_The task_
Omit the pictures, and output the rest of the entries exactly as written.

_Supplied entries_
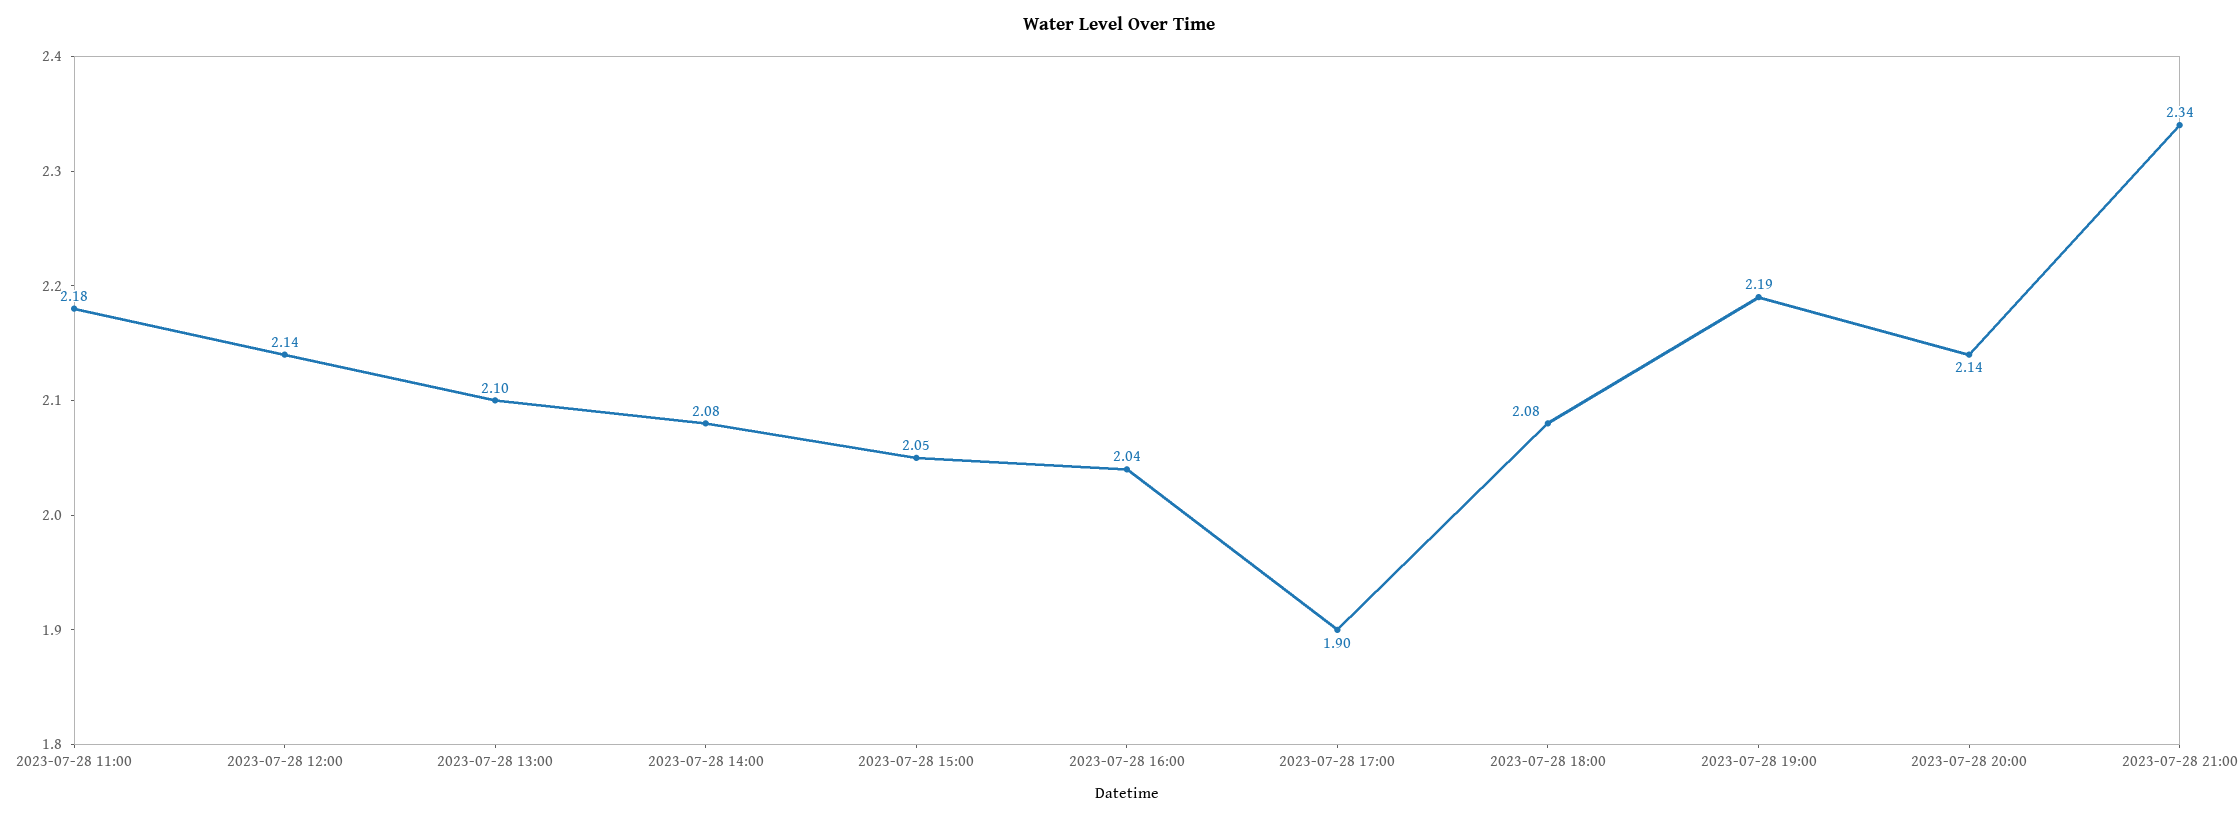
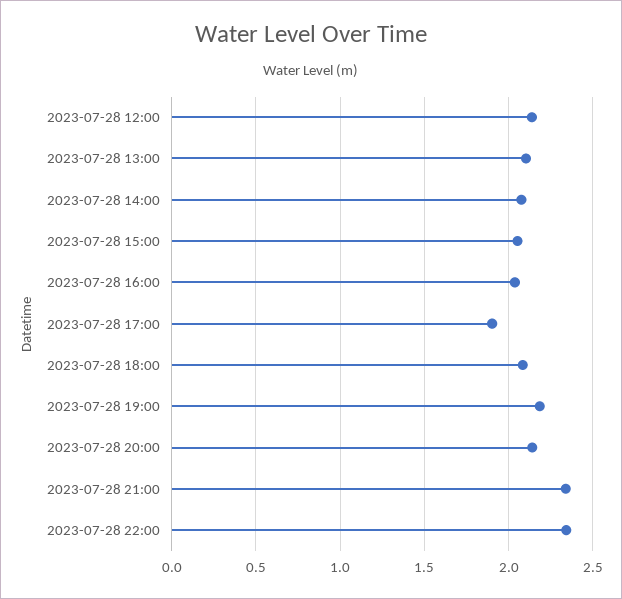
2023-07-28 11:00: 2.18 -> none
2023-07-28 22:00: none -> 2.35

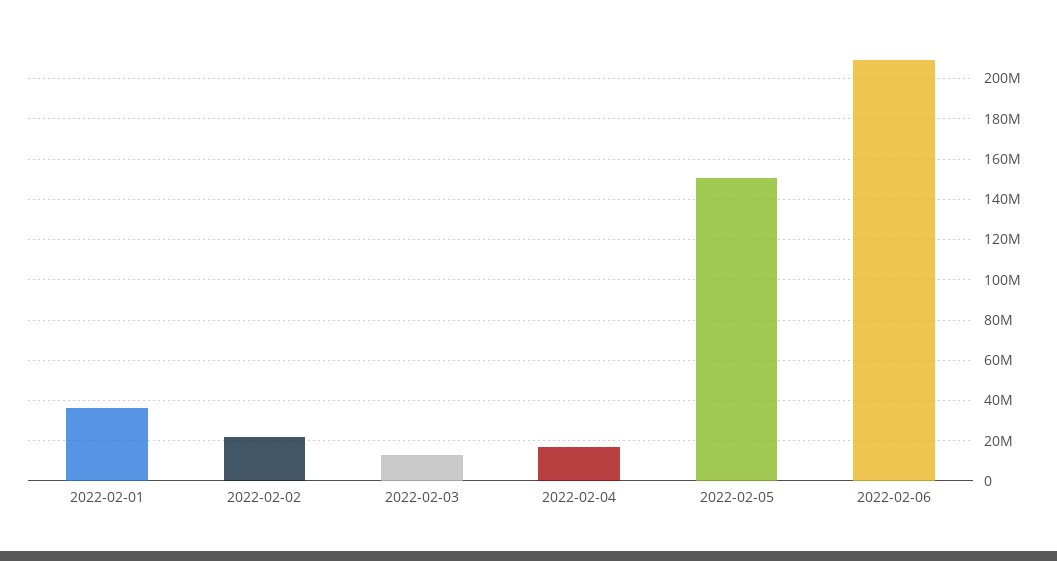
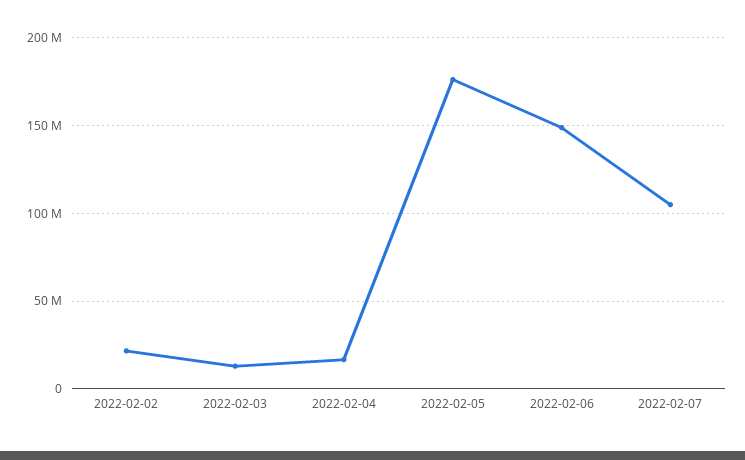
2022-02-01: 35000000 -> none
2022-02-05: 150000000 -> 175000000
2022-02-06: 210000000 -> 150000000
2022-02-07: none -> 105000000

_Completed exercise_
2023-07-28 11:00: 2.18 -> none
2023-07-28 22:00: none -> 2.35

2022-02-01: 35000000 -> none
2022-02-05: 150000000 -> 175000000
2022-02-06: 210000000 -> 150000000
2022-02-07: none -> 105000000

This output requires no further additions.